* _Exercise brief_
All entries need to be written out verbatim, with pictures omitted.

* _Records shown_
........

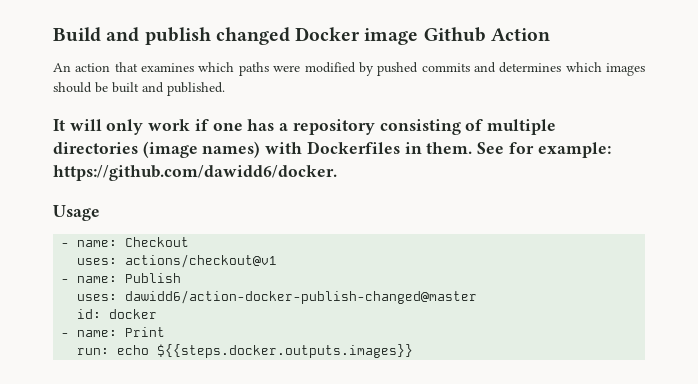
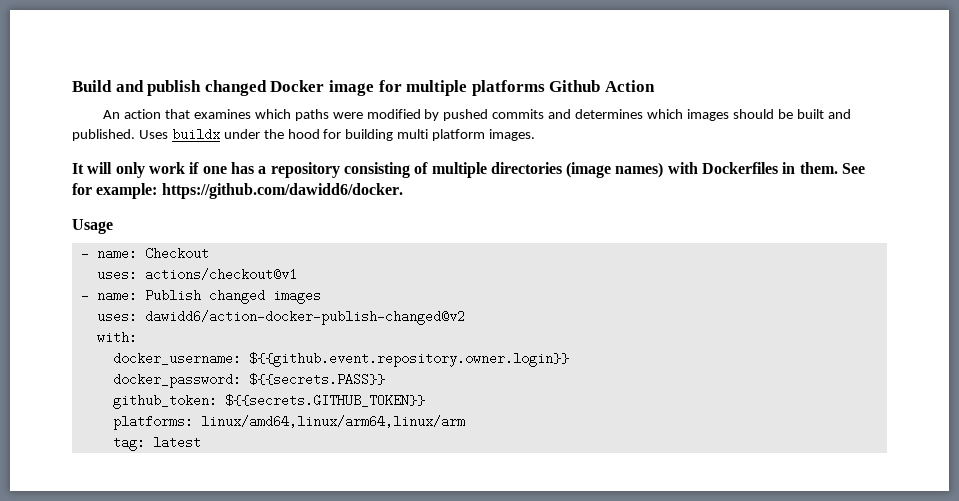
(419, 36) none -> [378,80,545,96] for multiple platforms
(225, 89) none -> [138,128,536,141] Uses buildx under the hood for building multi platform images.
[77,290,478,304] [77,309,158,319] [61,327,166,337] [77,344,414,358] // uses: dawidd6/action-docker-publish-changed@master // id: docker // - name: Print // run: echo ${{steps.docker.outputs.images}} -> [208,289,321,304] [96,310,465,325] [96,331,137,344] [112,352,569,367] [112,373,385,388] [112,394,425,409] [112,415,465,430] [112,436,201,451] changed images // uses: dawidd6/action-docker-publish-changed@v2 // with: // docker_username: ${{github.event.repository.owner.login}} // docker_password: ${{secrets.PASS}} // github_token: ${{secrets.GITHUB_TOKEN}} // platforms: linux/amd64,linux/arm64,linux/arm // tag: latest

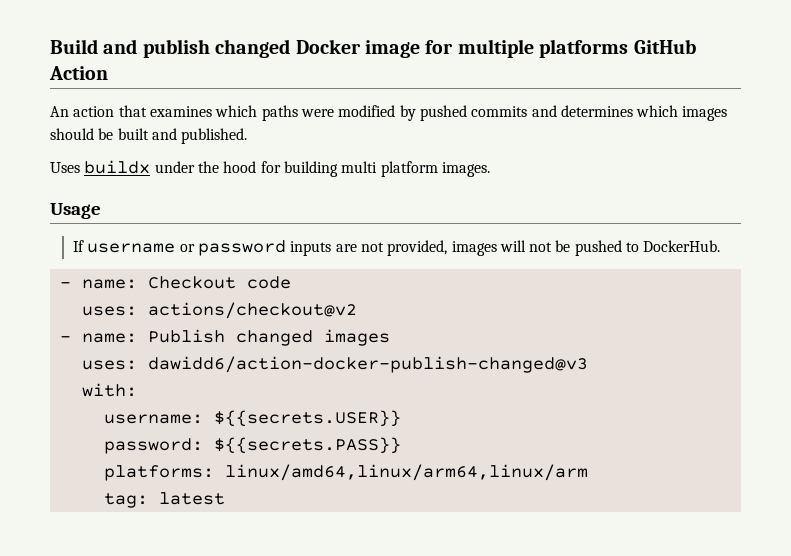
[549,80,601,92] Github -> [633,39,696,54] GitHub
(135, 135) none -> (248, 136) //
[72,162,866,178] [72,183,403,199] [72,219,113,234] It will only work if one has a repository consisting of multiple directories (image names) with Dockerfiles in them. See for example: https://github.com/dawidd6/docker. // Usage -> [50,203,101,219] [72,240,721,256] Usage // If username or password inputs are not provided, images will not be pushed to DockerHub.
[96,268,297,281] // uses: actions/checkout@v1 -> [246,276,291,289] [81,302,357,319] code // uses: actions/checkout@v2
[144,310,465,325] dawidd6/action-docker-publish-changed@v2 -> [147,356,588,373] dawidd6/action-docker-publish-changed@v3
[112,352,569,367] [112,373,241,388] docker_username: ${{github.event.repository.owner.login}} // docker_password: -> [103,410,401,427] [103,438,203,454] username: ${{secrets.USER}} // password:
[112,394,425,409] // github_token: ${{secrets.GITHUB_TOKEN}} -> (401, 445) none

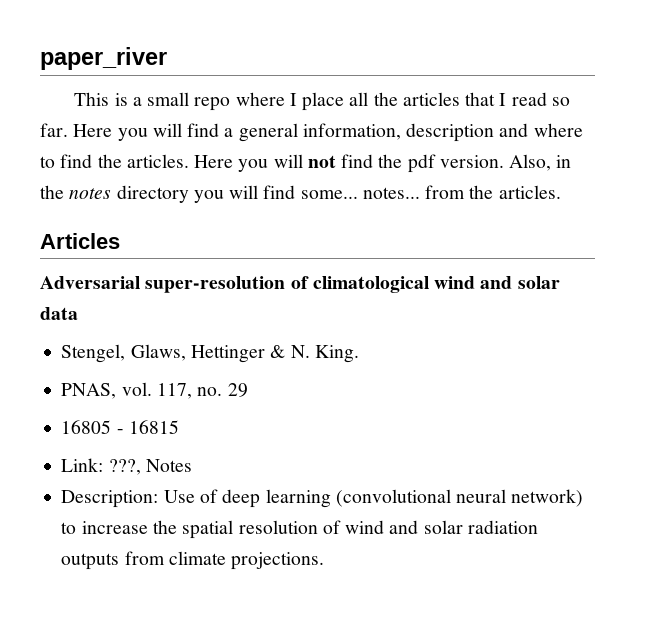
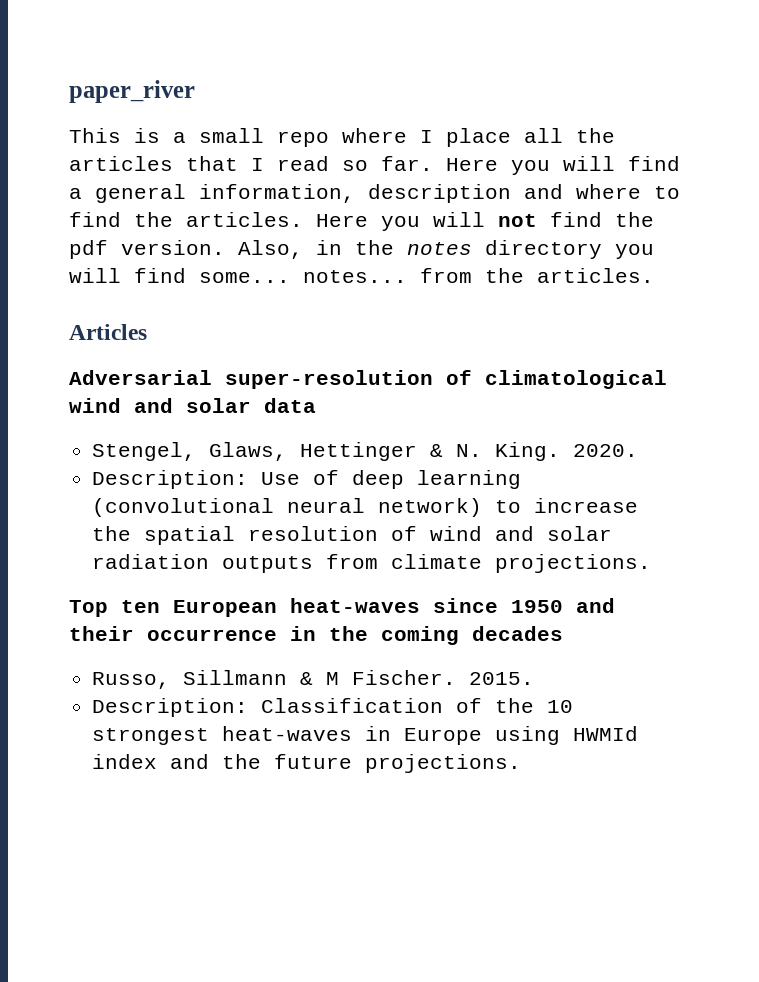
[61,382,248,399] [61,420,179,434] [61,458,192,475] // PNAS, vol. 117, no. 29 // 16805 - 16815 // Link: ???, Notes -> [573,444,639,457] 2020.
(325, 561) none -> [69,598,615,617] [69,626,563,645] [92,670,535,689] [92,698,574,717] [92,726,639,745] [92,754,522,773] // Top ten European heat-waves since 1950 and their occurrence in the coming decades // Russo, Sillmann & M Fischer. 2015. // Description: Classification of the 10 strongest heat-waves in Europe using HWMId index and the future projections.

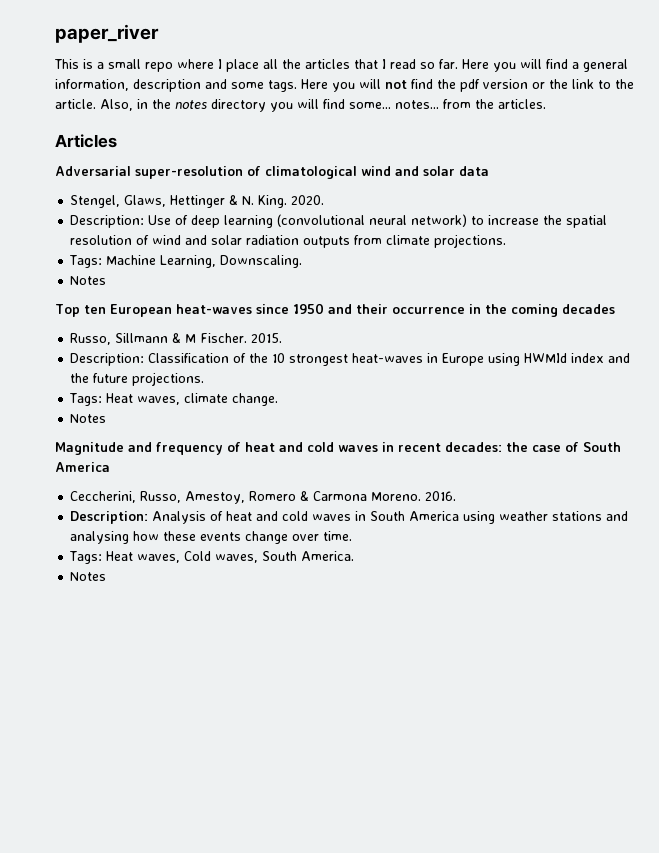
[576,184,680,199] [69,212,303,227] where to find the articles. -> [231,80,297,92] some tags.
[121,240,225,255] version. -> [483,79,634,89] [55,99,96,109] version or the link to the article.
(652, 563) none -> [69,255,303,268] [70,276,107,285] // Tags: Machine Learning, Downscaling. // Notes
(522, 763) none -> [69,393,279,406] [70,414,107,423] [55,442,621,455] [55,462,110,472] [70,491,457,504] [70,511,629,524] [70,531,353,544] [69,551,355,564] [70,572,107,581] // Tags: Heat waves, climate change. // Notes // Magnitude and frequency of heat and cold waves in recent decades: the case of South America // Ceccherini, Russo, Amestoy, Romero & Carmona Moreno. 2016. // Description: Analysis of heat and cold waves in South America using weather stations and analysing how these events change over time. // Tags: Heat waves, Cold waves, South America. // Notes

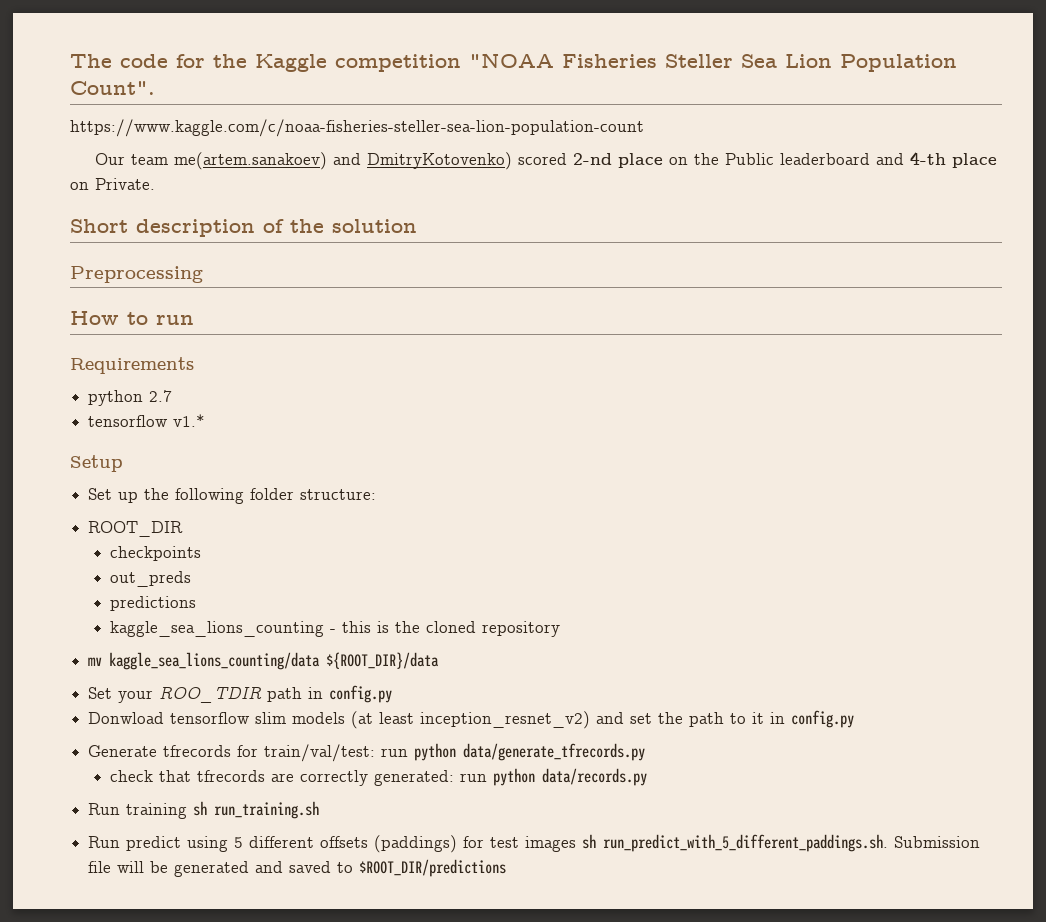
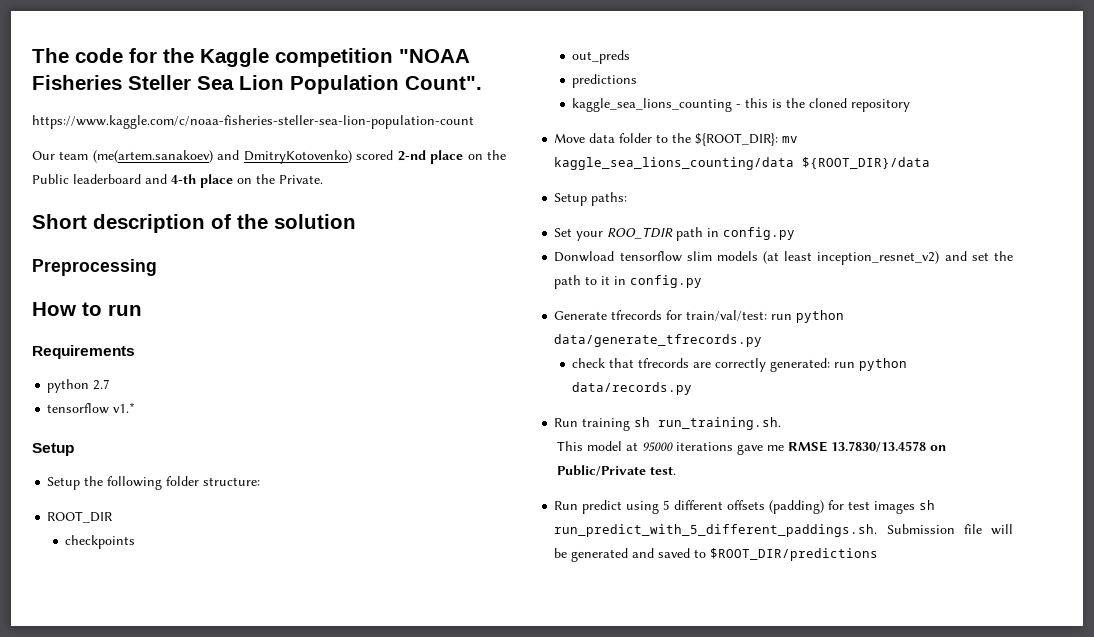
[174,152,328,170] me(artem.sanakoev) -> [92,150,213,163] (me(artem.sanakoev)
(89, 186) none -> [256,174,275,184] the
[88,488,139,503] Set up -> [47,477,81,490] Setup
(561, 629) none -> [554,133,779,146] Move data folder to the ${ROOT_DIR}:
(440, 660) none -> [554,192,628,206] // Setup paths:
[214,801,320,819] run_training.sh -> [658,417,782,430] [556,441,946,455] [556,465,676,476] run_training.sh. // This model at 95000 iterations gave me RMSE 13.7830/13.4578 on Public/Private test.
[374,835,458,853] (paddings) -> [769,500,825,514] (padding)

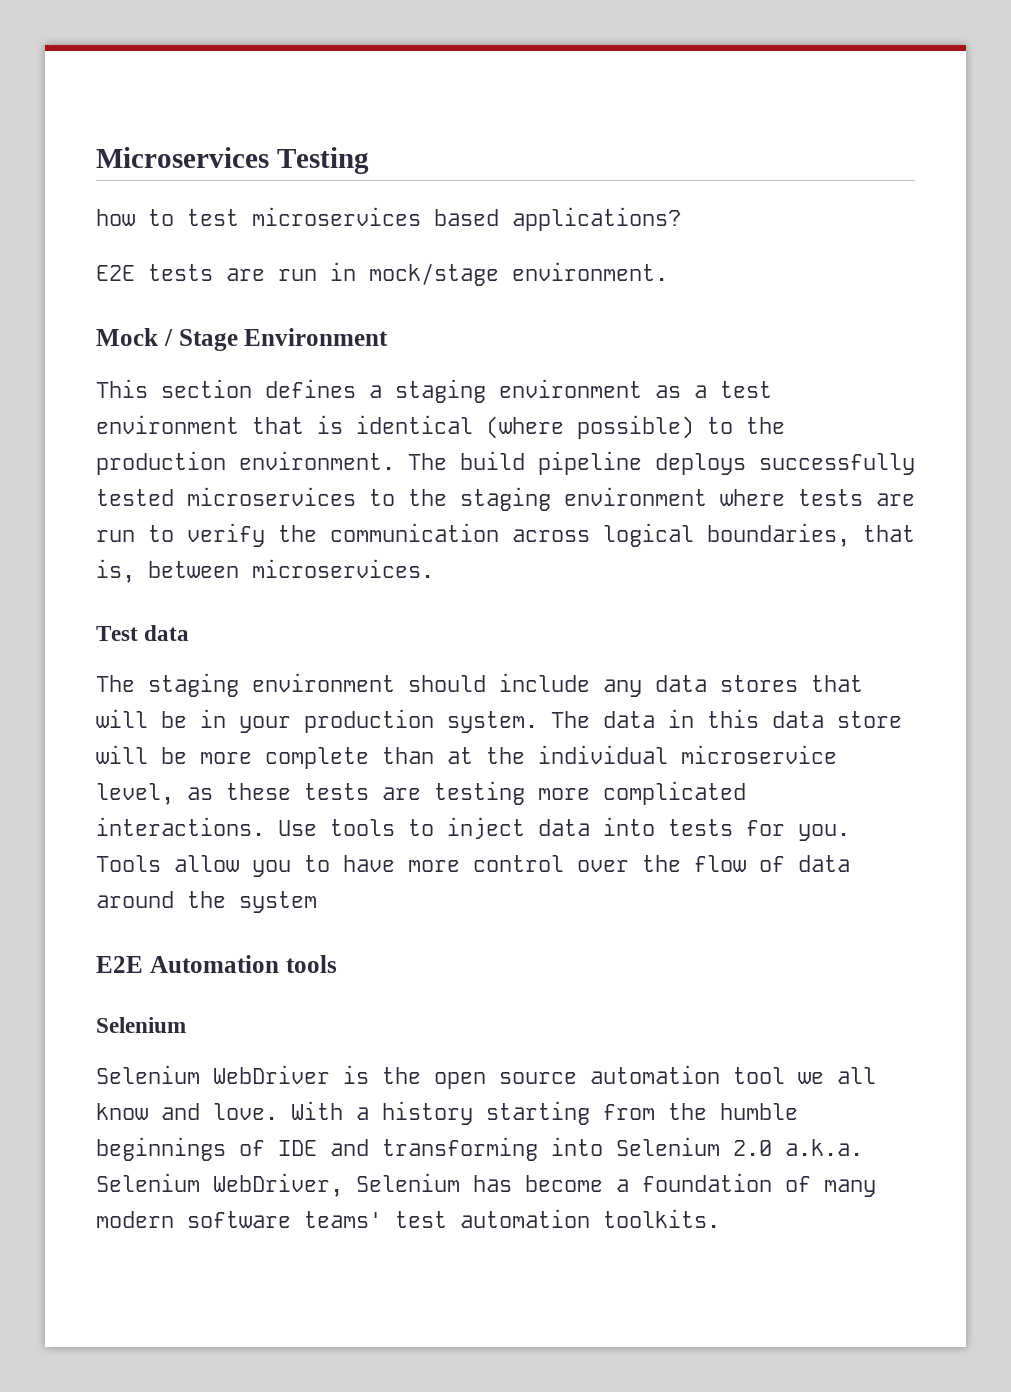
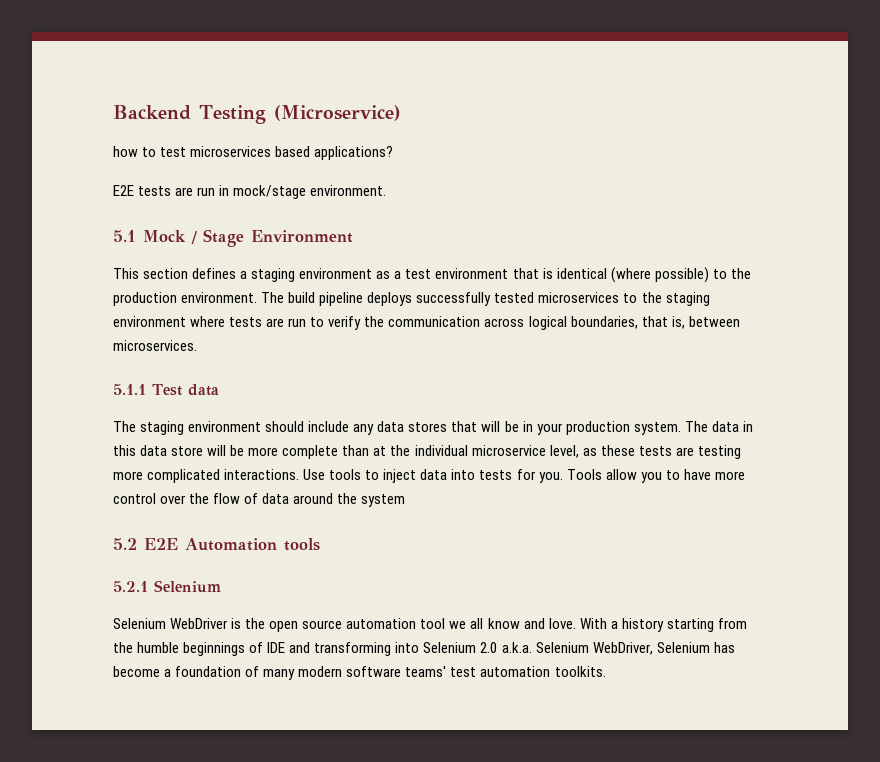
[96,147,269,168] Microservices -> [113,105,191,120] Backend
(369, 160) none -> [273,105,401,121] (Microservice)
(668, 271) none -> [113,230,136,242] 5.1
(434, 568) none -> [113,384,146,395] 5.1.1
(317, 902) none -> [113,538,137,550] 5.2
(337, 964) none -> [113,581,148,592] 5.2.1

........

* _Answer space_
(419, 36) none -> [378,80,545,96] for multiple platforms
(225, 89) none -> [138,128,536,141] Uses buildx under the hood for building multi platform images.
[77,290,478,304] [77,309,158,319] [61,327,166,337] [77,344,414,358] // uses: dawidd6/action-docker-publish-changed@master // id: docker // - name: Print // run: echo ${{steps.docker.outputs.images}} -> [208,289,321,304] [96,310,465,325] [96,331,137,344] [112,352,569,367] [112,373,385,388] [112,394,425,409] [112,415,465,430] [112,436,201,451] changed images // uses: dawidd6/action-docker-publish-changed@v2 // with: // docker_username: ${{github.event.repository.owner.login}} // docker_password: ${{secrets.PASS}} // github_token: ${{secrets.GITHUB_TOKEN}} // platforms: linux/amd64,linux/arm64,linux/arm // tag: latest

[549,80,601,92] Github -> [633,39,696,54] GitHub
(135, 135) none -> (248, 136) //
[72,162,866,178] [72,183,403,199] [72,219,113,234] It will only work if one has a repository consisting of multiple directories (image names) with Dockerfiles in them. See for example: https://github.com/dawidd6/docker. // Usage -> [50,203,101,219] [72,240,721,256] Usage // If username or password inputs are not provided, images will not be pushed to DockerHub.
[96,268,297,281] // uses: actions/checkout@v1 -> [246,276,291,289] [81,302,357,319] code // uses: actions/checkout@v2
[144,310,465,325] dawidd6/action-docker-publish-changed@v2 -> [147,356,588,373] dawidd6/action-docker-publish-changed@v3
[112,352,569,367] [112,373,241,388] docker_username: ${{github.event.repository.owner.login}} // docker_password: -> [103,410,401,427] [103,438,203,454] username: ${{secrets.USER}} // password:
[112,394,425,409] // github_token: ${{secrets.GITHUB_TOKEN}} -> (401, 445) none

[61,382,248,399] [61,420,179,434] [61,458,192,475] // PNAS, vol. 117, no. 29 // 16805 - 16815 // Link: ???, Notes -> [573,444,639,457] 2020.
(325, 561) none -> [69,598,615,617] [69,626,563,645] [92,670,535,689] [92,698,574,717] [92,726,639,745] [92,754,522,773] // Top ten European heat-waves since 1950 and their occurrence in the coming decades // Russo, Sillmann & M Fischer. 2015. // Description: Classification of the 10 strongest heat-waves in Europe using HWMId index and the future projections.

[576,184,680,199] [69,212,303,227] where to find the articles. -> [231,80,297,92] some tags.
[121,240,225,255] version. -> [483,79,634,89] [55,99,96,109] version or the link to the article.
(652, 563) none -> [69,255,303,268] [70,276,107,285] // Tags: Machine Learning, Downscaling. // Notes
(522, 763) none -> [69,393,279,406] [70,414,107,423] [55,442,621,455] [55,462,110,472] [70,491,457,504] [70,511,629,524] [70,531,353,544] [69,551,355,564] [70,572,107,581] // Tags: Heat waves, climate change. // Notes // Magnitude and frequency of heat and cold waves in recent decades: the case of South America // Ceccherini, Russo, Amestoy, Romero & Carmona Moreno. 2016. // Description: Analysis of heat and cold waves in South America using weather stations and analysing how these events change over time. // Tags: Heat waves, Cold waves, South America. // Notes

[174,152,328,170] me(artem.sanakoev) -> [92,150,213,163] (me(artem.sanakoev)
(89, 186) none -> [256,174,275,184] the
[88,488,139,503] Set up -> [47,477,81,490] Setup
(561, 629) none -> [554,133,779,146] Move data folder to the ${ROOT_DIR}:
(440, 660) none -> [554,192,628,206] // Setup paths:
[214,801,320,819] run_training.sh -> [658,417,782,430] [556,441,946,455] [556,465,676,476] run_training.sh. // This model at 95000 iterations gave me RMSE 13.7830/13.4578 on Public/Private test.
[374,835,458,853] (paddings) -> [769,500,825,514] (padding)

[96,147,269,168] Microservices -> [113,105,191,120] Backend
(369, 160) none -> [273,105,401,121] (Microservice)
(668, 271) none -> [113,230,136,242] 5.1
(434, 568) none -> [113,384,146,395] 5.1.1
(317, 902) none -> [113,538,137,550] 5.2
(337, 964) none -> [113,581,148,592] 5.2.1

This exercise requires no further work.